The Challenges of Suspense - Jenna Black

One thing all my novels have in common—whether they’re paranormal romance, urban fantasy, or even my upcoming young adult fantasy—is a healthy dose of suspense. There is certainly a strong romantic element, even in the books that aren’t strictly romance, but the romance does not form the central plot.

With seven novels in print and two more completed and scheduled to come out in 2009, I can share the great insight I have had about writing suspense: it’s hard! (Yeah, yeah, like writing anything else is easy . . .) Here are some of the challenges you face when writing suspense plots.

You have to get your hero or heroine in trouble. (In my case, most of my protagonists are female, so I’ll stick with “heroine.”) This isn’t as easy as it sounds, because you don’t want to make her act like an idiot to get her in trouble or your readers will label her TSTL (“too stupid to live,” for those of you who don’t know the lingo) and will lose sympathy with her. So your heroine has to behave in a perfectly sensible, logical way and get in trouble anyway.

Once you’ve got your heroine in trouble, you’ve got to get her out of trouble. This involves devising some kind of scheme for her rescue/escape; a scheme that sounds like it has at least a snowball’s chance of working. Of course, whatever this scheme is, it can’t actually work, because let’s face it, plans that work are boring. So no matter how good the plan is, it’s got to fail. As if that isn’t hard enough, once the brilliant plan has failed, you’ve still got to get her out of trouble. You’ve got her in some kind of impossible situation, and you’ve got to come up with not one, but two reasonable ways to get her out of it. When I think of it that way, I find it mildly amazing that I’ve ever managed to finish a book.

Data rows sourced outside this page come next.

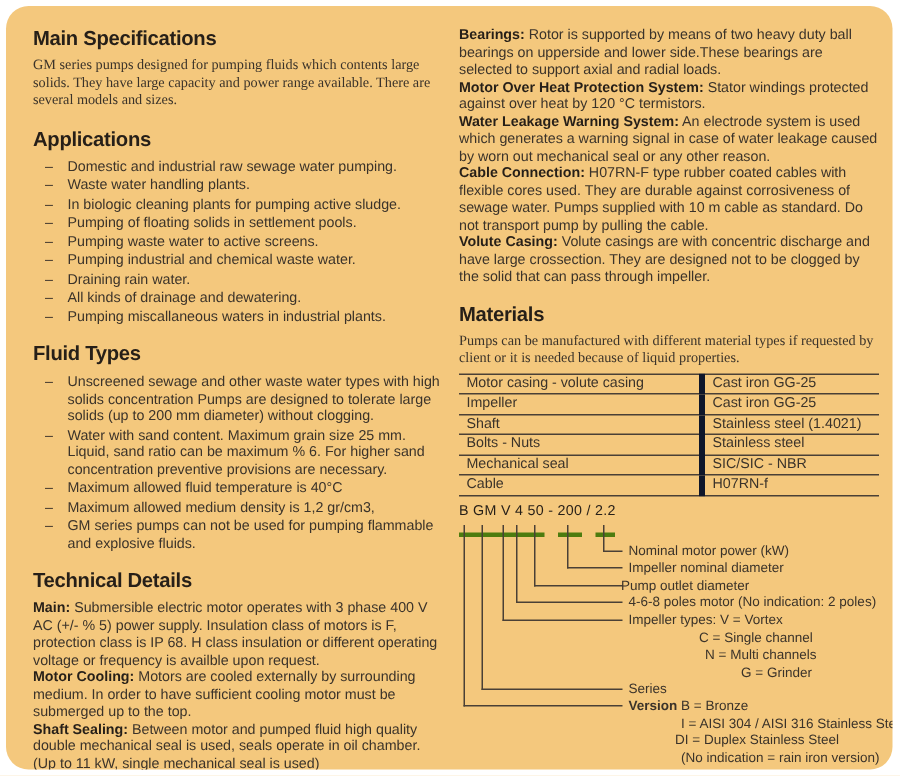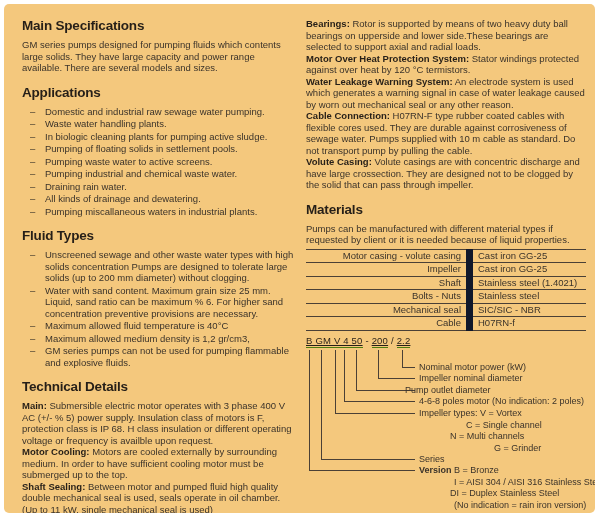--- a/index.html
+++ b/index.html
@@ -5,7 +5,7 @@
   html,body{margin:0;padding:0;background:#ffffff;}
   body{font-family:"Liberation Sans","DejaVu Sans",sans-serif;-webkit-font-smoothing:antialiased;}
   .page{width:600px;height:517px;background:#ffffff;position:relative;overflow:hidden;}
-  .panel{position:absolute;left:4px;top:4px;right:5px;bottom:4px;background:#F4C87D;border-radius:5px;
+  .panel{position:absolute;left:4px;top:4px;right:5px;bottom:4px;background:#F4C87D;border-radius:15px;
          padding:14px 18px;box-sizing:border-box;overflow:hidden;color:#3B332A;}
   .cols{display:flex;gap:12px;}
   .col{width:272px;flex:none;}

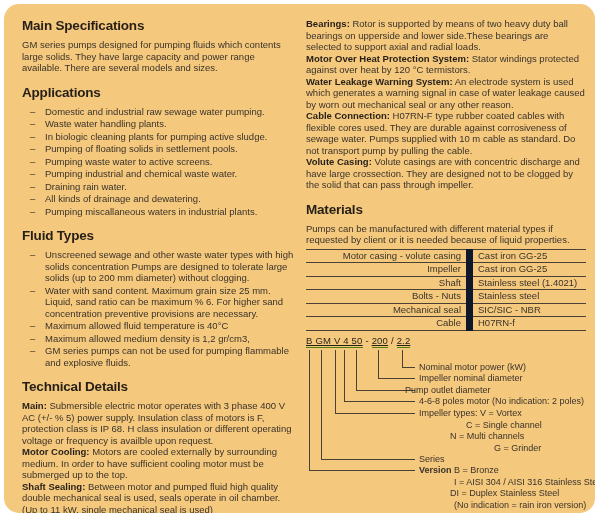--- a/index.html
+++ b/index.html
@@ -12,7 +12,7 @@
   .col.right{width:280px;}
   h2{font-size:13.5px;line-height:15px;font-weight:700;color:#261F18;margin:11px 0 6px;letter-spacing:-0.2px;}
   h2.first{margin-top:0;}
-  p.body{font-size:9.5px;line-height:11.5px;margin:0 0 2px;}
+  p.body{font-size:9.5px;line-height:11.5px;margin:0 0 2px;font-family:Liberation Serif, serif;}
   p.run{font-size:9.5px;line-height:11.5px;margin:0;}
   p.run b{color:#261F18;}
   ul.dashlist{list-style:none;margin:0 0 2px;padding:0;font-size:9.5px;line-height:11.5px;}

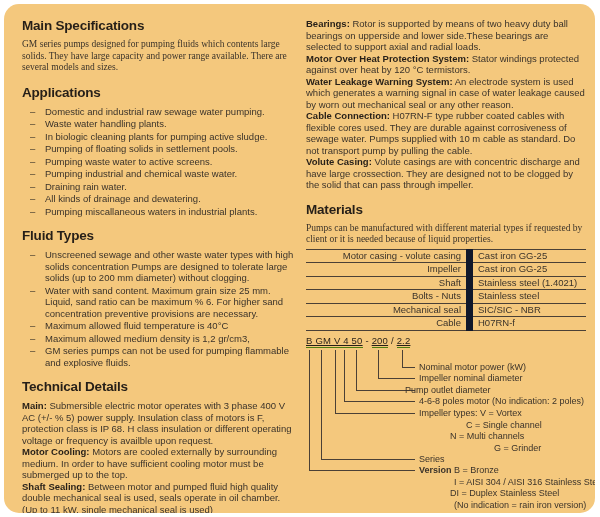--- a/index.html
+++ b/index.html
@@ -21,7 +21,7 @@
   table.materials{width:100%;border-collapse:collapse;margin:3px 0 2px;font-size:9.5px;color:#3B332A;}
   table.materials td{padding:0px 5px 1px;border-top:1px solid #4A4036;line-height:11.5px;}
   table.materials tr:last-child td{border-bottom:1px solid #4A4036;}
-  table.materials td.c1{width:150px;border-right:7px solid #0f172a;text-align:right;}
+  table.materials td.c1{width:150px;border-right:4px solid #0f172a;}
   .diagram{position:relative;height:180px;margin-top:5px;font-size:9px;line-height:10px;}
   .code{position:absolute;left:0;top:0;font-size:9.5px;white-space:pre;color:#261F18;letter-spacing:0.2px;}
   .code .u{border-bottom:1px solid #4d7c0f;padding-bottom:1px;text-decoration:underline;}

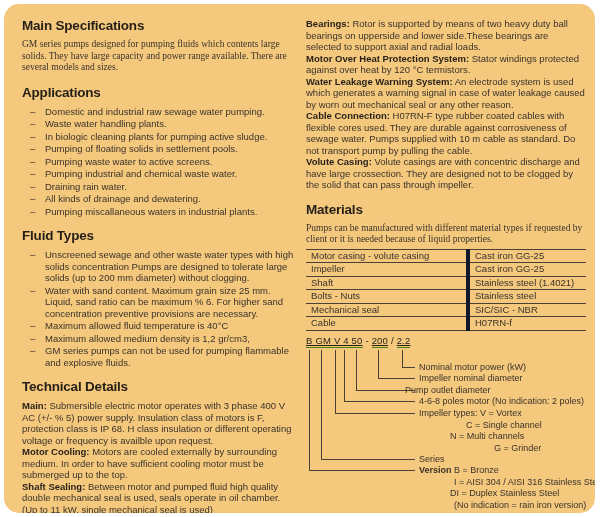--- a/index.html
+++ b/index.html
@@ -24,7 +24,7 @@
   table.materials td.c1{width:150px;border-right:4px solid #0f172a;}
   .diagram{position:relative;height:180px;margin-top:5px;font-size:9px;line-height:10px;}
   .code{position:absolute;left:0;top:0;font-size:9.5px;white-space:pre;color:#261F18;letter-spacing:0.2px;}
-  .code .u{border-bottom:1px solid #4d7c0f;padding-bottom:1px;text-decoration:underline;}
+  .code .u{border-bottom:3px solid #4d7c0f;padding-bottom:9px;}
   .lc{position:absolute;border-left:1px solid #4A4036;border-bottom:1px solid #4A4036;}
   .dl{position:absolute;white-space:nowrap;}
 </style>

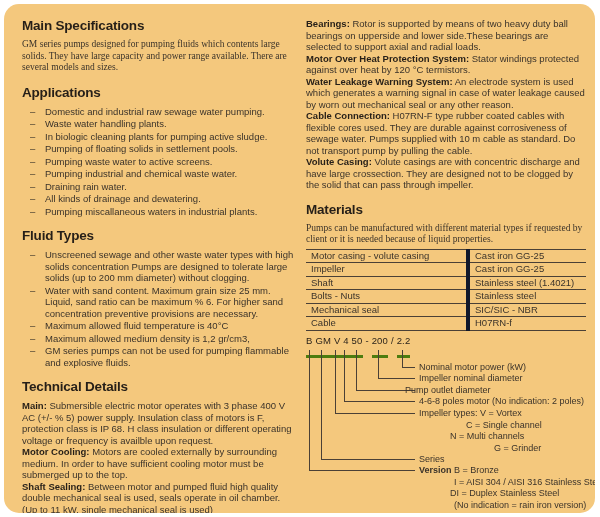--- a/index.html
+++ b/index.html
@@ -161,7 +161,7 @@
 
           <div class="dl" style="left:113px;top:26px;">Nominal motor power (kW)</div>
           <div class="dl" style="left:113px;top:37px;">Impeller nominal diameter</div>
-          <div class="dl" style="left:99px;top:49px;">Pump outlet diameter</div>
+          <div class="dl" style="left:108px;top:49px;">Pump outlet diameter</div>
           <div class="dl" style="left:113px;top:60px;text-align:right;">4-6-8 poles motor (No indication: 2 poles)</div>
           <div class="dl" style="left:113px;top:72px;">Impeller types: V = Vortex</div>
           <div class="dl" style="left:160px;top:84px;">C = Single channel</div>

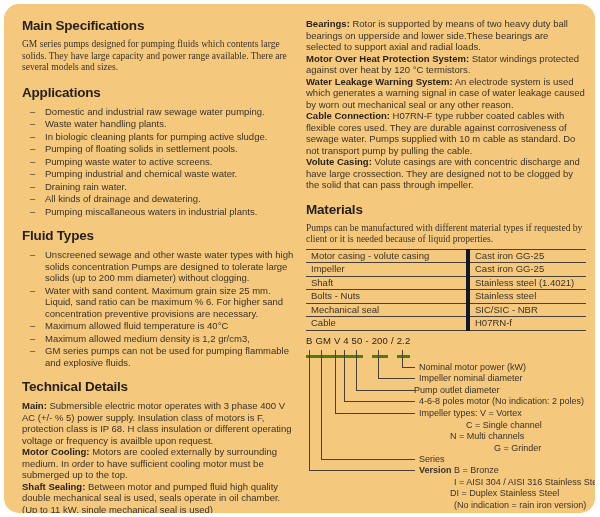--- a/index.html
+++ b/index.html
@@ -165,7 +165,7 @@
           <div class="dl" style="left:113px;top:60px;text-align:right;">4-6-8 poles motor (No indication: 2 poles)</div>
           <div class="dl" style="left:113px;top:72px;">Impeller types: V = Vortex</div>
           <div class="dl" style="left:160px;top:84px;">C = Single channel</div>
-          <div class="dl" style="left:144px;top:95px;">N = Multi channels</div>
+          <div class="dl" style="left:164px;top:95px;">N = Multi channels</div>
           <div class="dl" style="left:160px;top:107px;margin-left:28px;">G = Grinder</div>
           <div class="dl" style="left:113px;top:118px;">Series</div>
           <div class="dl" style="left:113px;top:129px;font-weight:bold;">Version</div>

Of course, you don’t necessarily have to do all these things every time. It’s possible some stroke of luck could help the heroine out—but if it does, it had better be a very satisfying stroke of luck, or your readers will feel like she hasn’t earned her victory. It’s possible the hero can swoop in at the last moment to save the day, but that can be a hard sell in these days, when readers prefer heroines who can take care of themselves instead of waiting for the hero to save them.

Right now, I’m working on the fifth book in the Morgan Kingsley series (tentatively titled THE DEVIL’S PLAYGROUND). The third book (THE DEVIL’S DUE) just hit the shelves, and the fourth book (SPEAK OF THE DEVIL) comes out in late July of ’09. I am once again facing all the familiar challenges of plotting a suspense novel. And, despite the difficulties, I have to admit—I love my job!



Gina said...

I love when there is some form of suspense in a book,be it bodyguard, tracking someone or just a mystery from the past.

Maureen said...

I definitely like the heroine to save herself.

Lori Ann said...

Hi Jenna,

It was nice to read your insight on the creative process involved with writing a suspense novel. I think I have a new appreciation for authors who can overcome those challenges you mentioned. Great blog!

Jenna Black said...

Thanks Raven! I'm glad the post came out coherent. My next blog should be about the challenges of writing ANYTHING on the first week of a new book release. Yikes!

Lexi said...

Hey, Jenna! Great to "see" you! I always say my worst day of writing/writing related activities is still better than anything else I've ever done!

(And thanks for posting because reading through your post gave an AWESOME idea for the suspense I'm revising right now!)

Anonymous said...

I also love a mystery in any romance I read.

Helen said...


I do love a romance with lots of suspense keeps me on the egde of my seat while reading.